→ **What to produce**: Find the word "code" in the records and copy every line where it occurs.

→ **Supplied material**:

· · · · ·

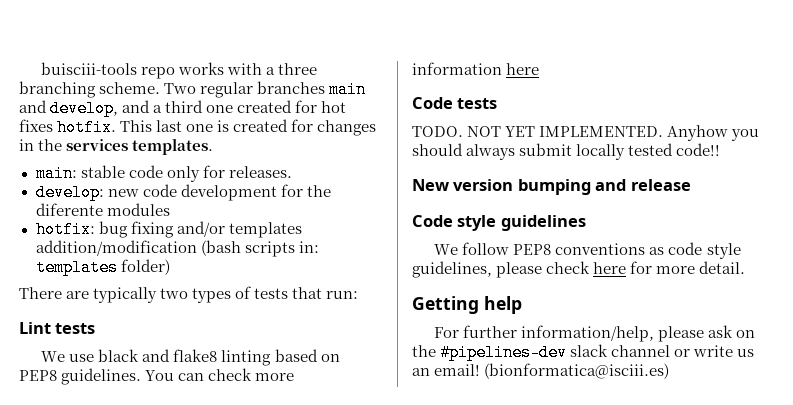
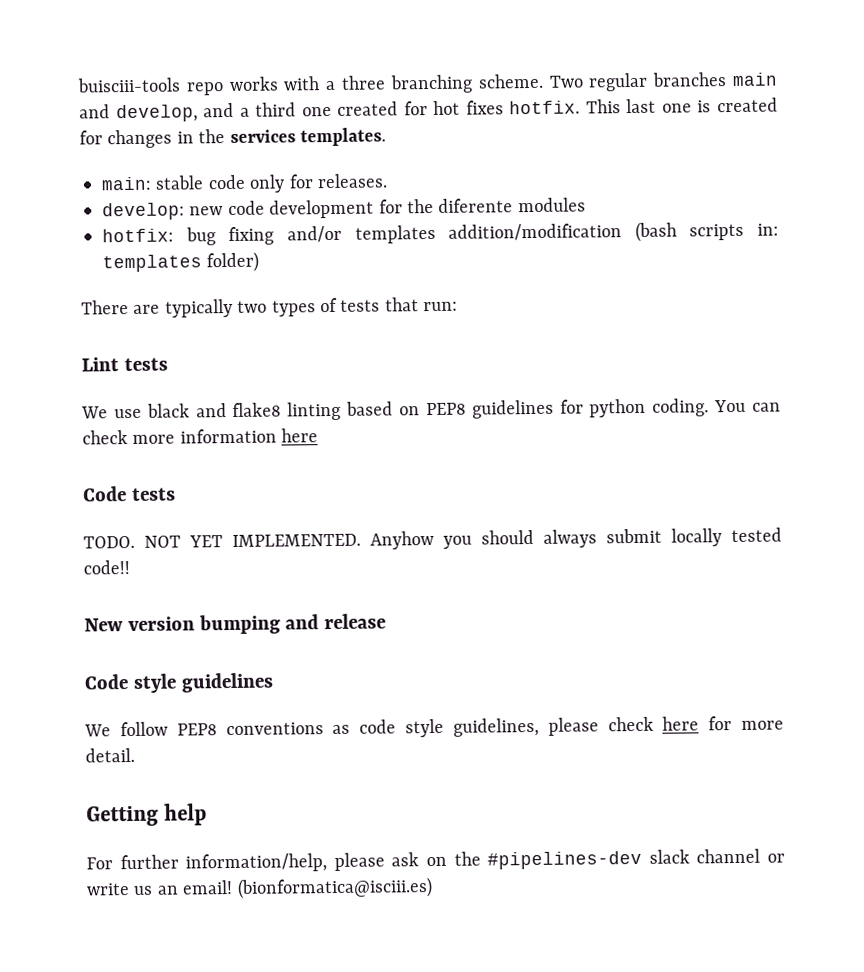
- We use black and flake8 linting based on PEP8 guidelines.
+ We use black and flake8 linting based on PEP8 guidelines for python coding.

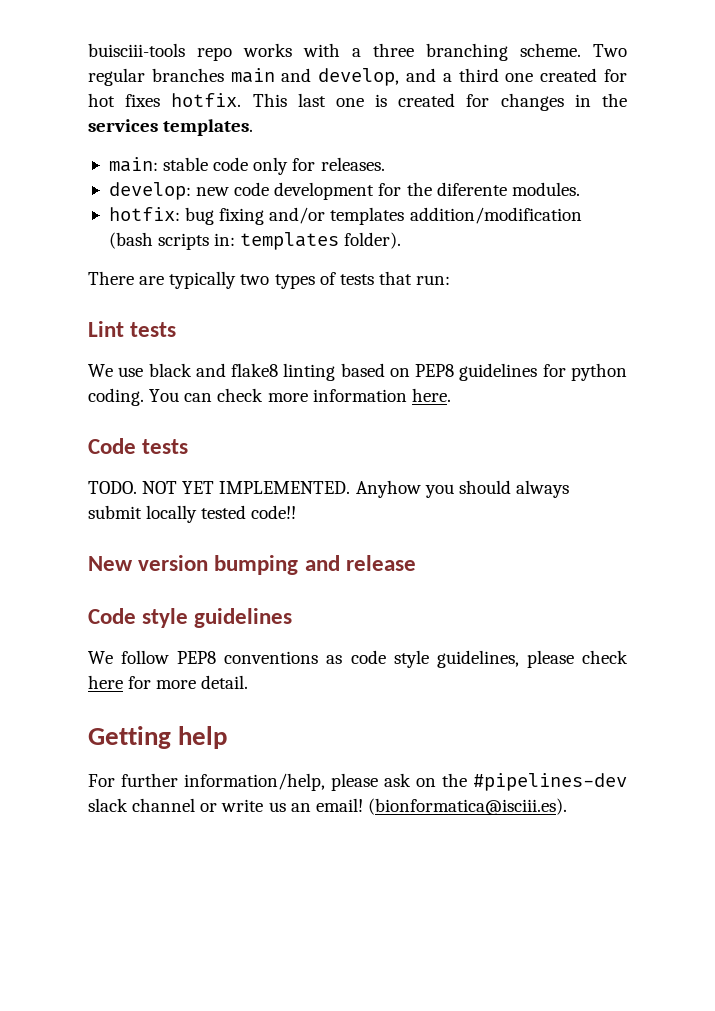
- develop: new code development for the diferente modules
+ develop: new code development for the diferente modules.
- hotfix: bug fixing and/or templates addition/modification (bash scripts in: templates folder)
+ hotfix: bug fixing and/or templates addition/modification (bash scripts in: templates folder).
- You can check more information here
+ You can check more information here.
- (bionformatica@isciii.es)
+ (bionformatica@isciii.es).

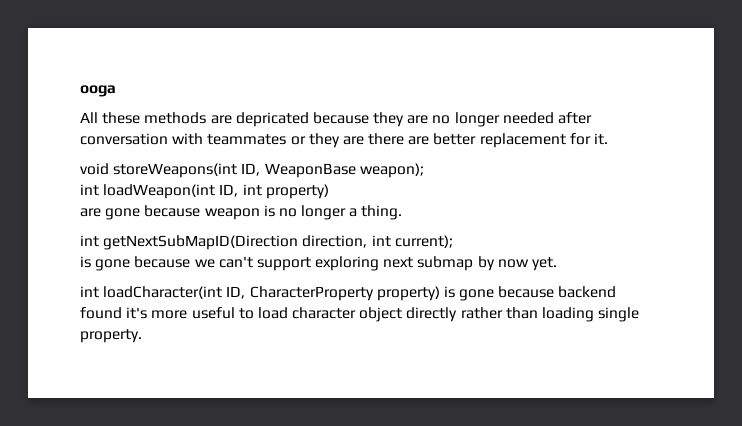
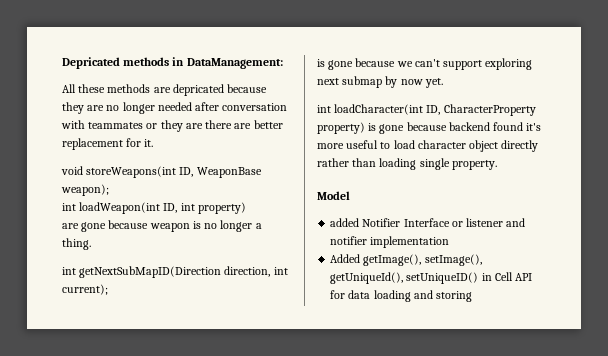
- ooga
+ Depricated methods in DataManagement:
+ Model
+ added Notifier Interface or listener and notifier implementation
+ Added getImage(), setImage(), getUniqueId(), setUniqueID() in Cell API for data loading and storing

· · · · ·

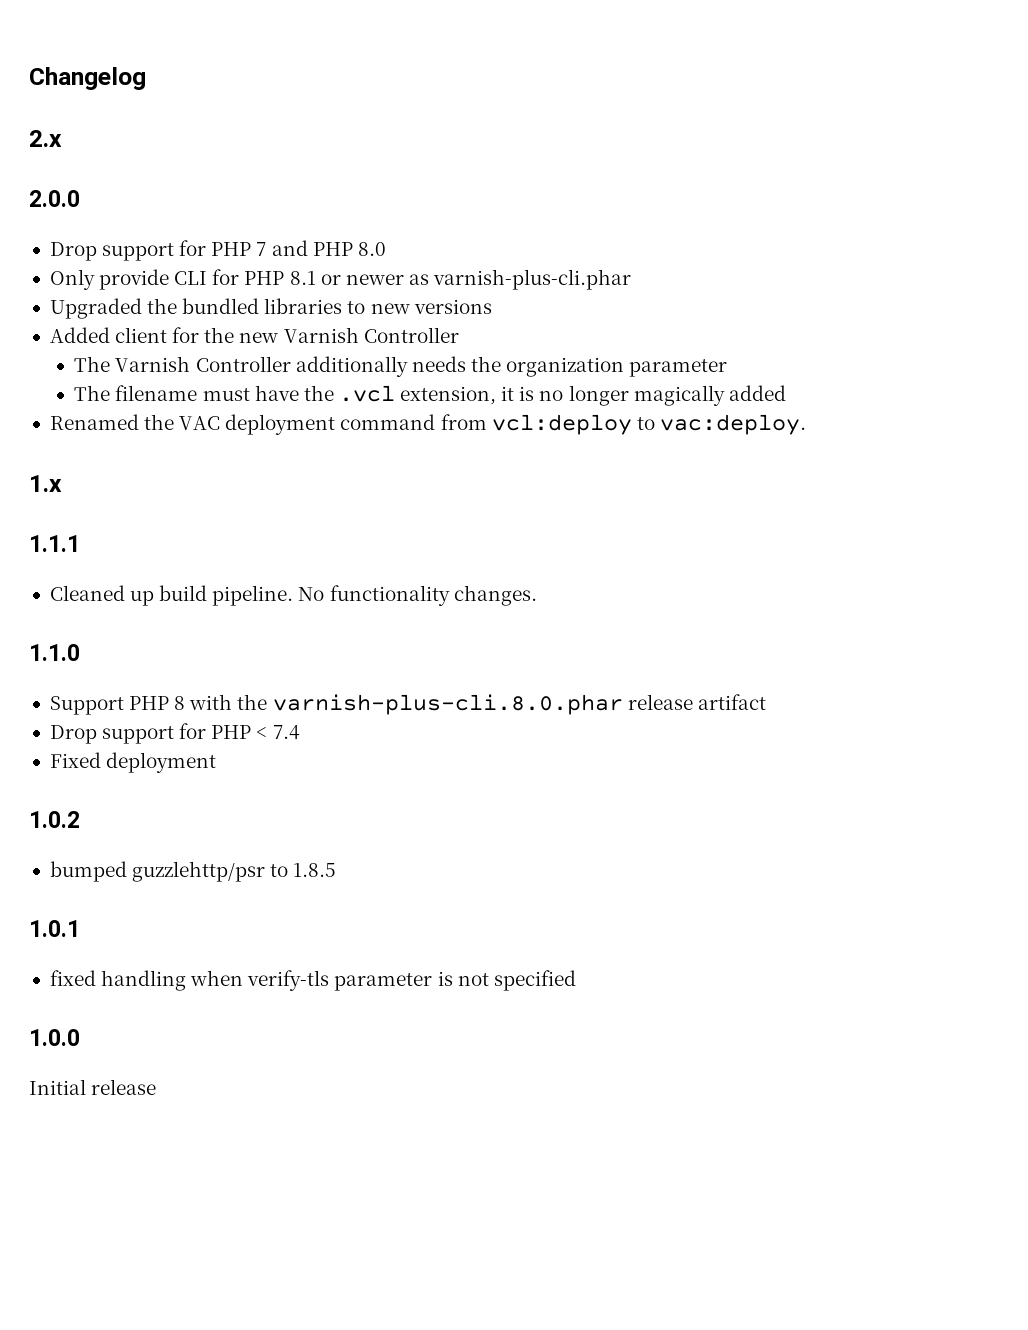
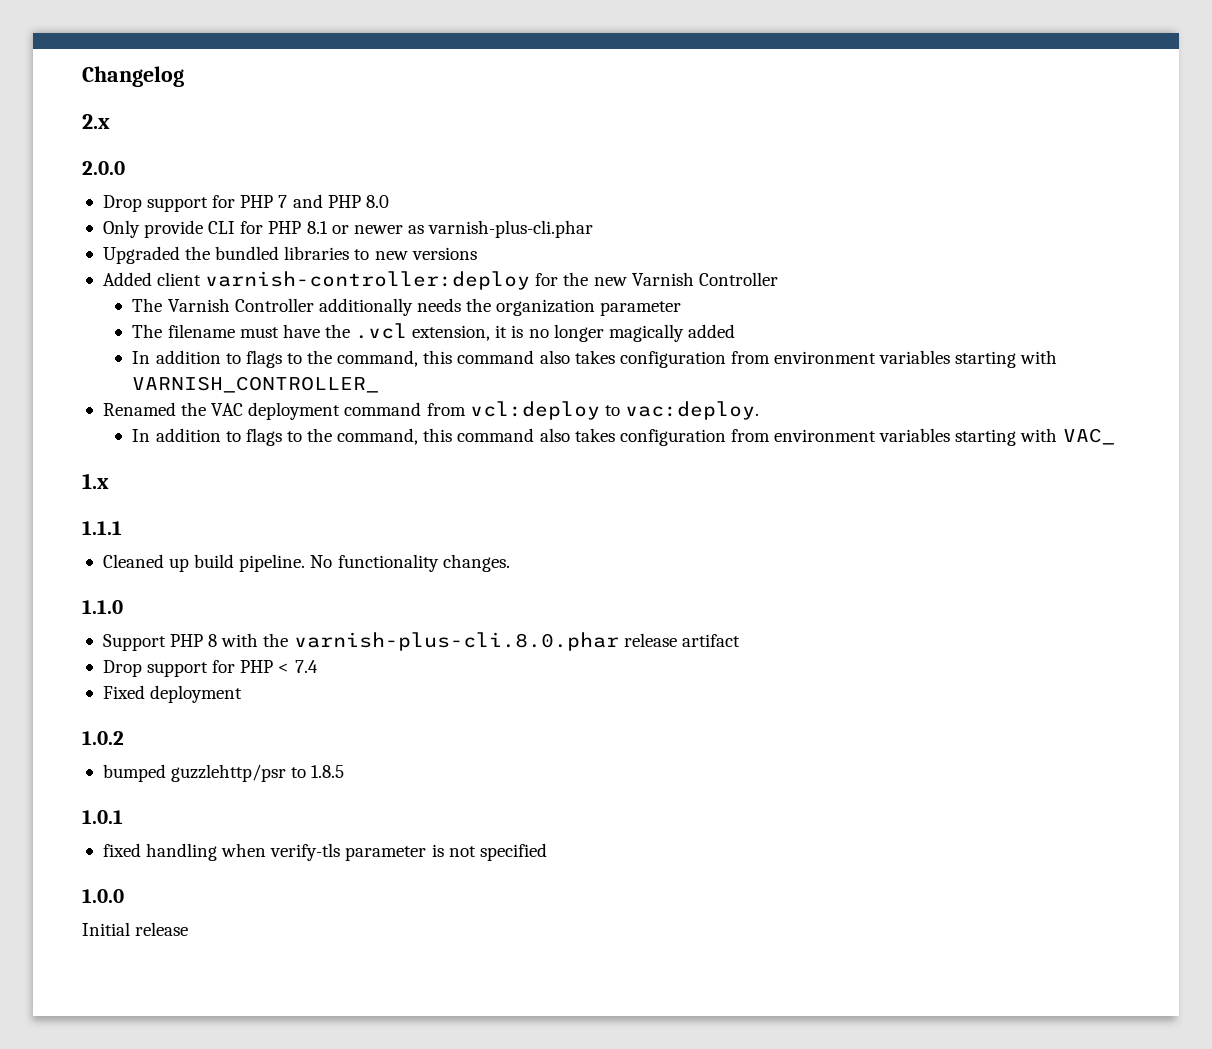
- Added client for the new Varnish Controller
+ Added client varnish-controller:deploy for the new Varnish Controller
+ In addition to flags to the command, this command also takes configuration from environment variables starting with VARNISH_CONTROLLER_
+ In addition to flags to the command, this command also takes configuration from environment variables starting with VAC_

· · · · ·

→ **Result for this exercise**:
- develop: new code development for the diferente modules
+ develop: new code development for the diferente modules.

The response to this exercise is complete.